▸ RECORDS TO USE
= Beginning of Section =

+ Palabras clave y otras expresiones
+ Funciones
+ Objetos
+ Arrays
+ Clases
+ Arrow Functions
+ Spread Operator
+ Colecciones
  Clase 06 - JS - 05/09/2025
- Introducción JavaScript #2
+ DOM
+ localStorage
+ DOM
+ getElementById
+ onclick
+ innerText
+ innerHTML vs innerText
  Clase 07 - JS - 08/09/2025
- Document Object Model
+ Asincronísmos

= End of Section =
= Beginning of Section =

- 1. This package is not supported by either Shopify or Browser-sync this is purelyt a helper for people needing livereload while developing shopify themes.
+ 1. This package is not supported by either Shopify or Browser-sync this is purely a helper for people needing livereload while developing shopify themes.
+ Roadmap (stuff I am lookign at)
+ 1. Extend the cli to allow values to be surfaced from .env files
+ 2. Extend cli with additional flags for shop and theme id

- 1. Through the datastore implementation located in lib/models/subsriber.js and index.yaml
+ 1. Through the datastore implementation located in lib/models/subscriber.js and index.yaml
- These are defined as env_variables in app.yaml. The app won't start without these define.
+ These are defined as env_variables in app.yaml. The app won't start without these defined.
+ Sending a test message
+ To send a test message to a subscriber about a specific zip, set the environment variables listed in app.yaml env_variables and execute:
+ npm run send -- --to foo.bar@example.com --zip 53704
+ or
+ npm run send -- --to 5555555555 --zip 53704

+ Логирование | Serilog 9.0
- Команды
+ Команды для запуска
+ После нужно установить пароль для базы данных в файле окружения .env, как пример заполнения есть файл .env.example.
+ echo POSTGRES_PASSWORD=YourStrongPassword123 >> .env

= End of Section =
= Beginning of Section =

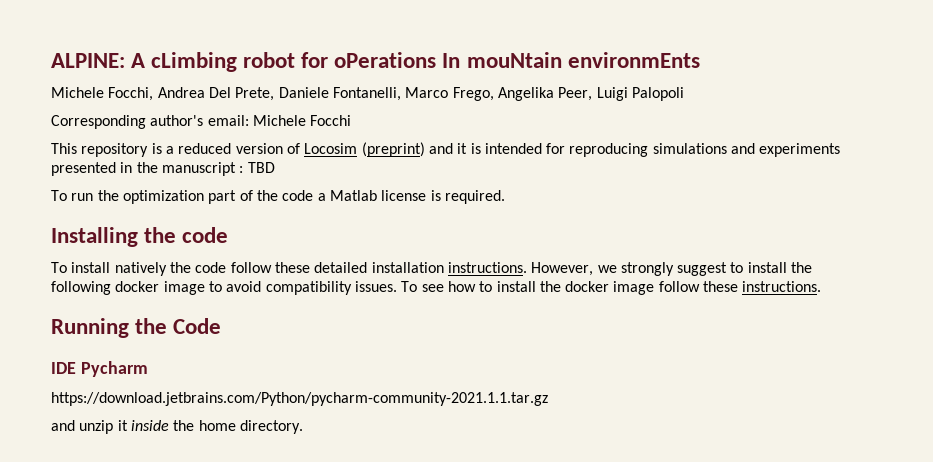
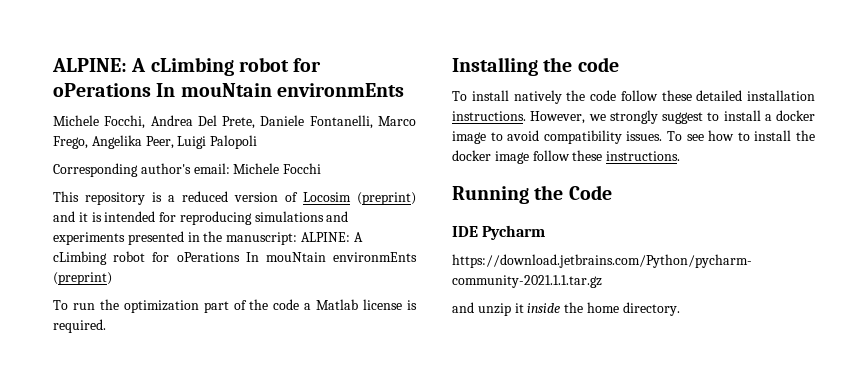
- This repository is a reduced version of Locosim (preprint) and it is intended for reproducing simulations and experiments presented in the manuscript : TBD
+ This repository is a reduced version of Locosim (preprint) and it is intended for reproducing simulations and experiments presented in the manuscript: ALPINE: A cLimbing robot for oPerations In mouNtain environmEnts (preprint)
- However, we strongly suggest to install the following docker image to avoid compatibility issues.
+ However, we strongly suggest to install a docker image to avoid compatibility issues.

= End of Section =

Locate and copy each line in the data above that includes the word "sync".

- 1. This package is not supported by either Shopify or Browser-sync this is purelyt a helper for people needing livereload while developing shopify themes.
+ 1. This package is not supported by either Shopify or Browser-sync this is purely a helper for people needing livereload while developing shopify themes.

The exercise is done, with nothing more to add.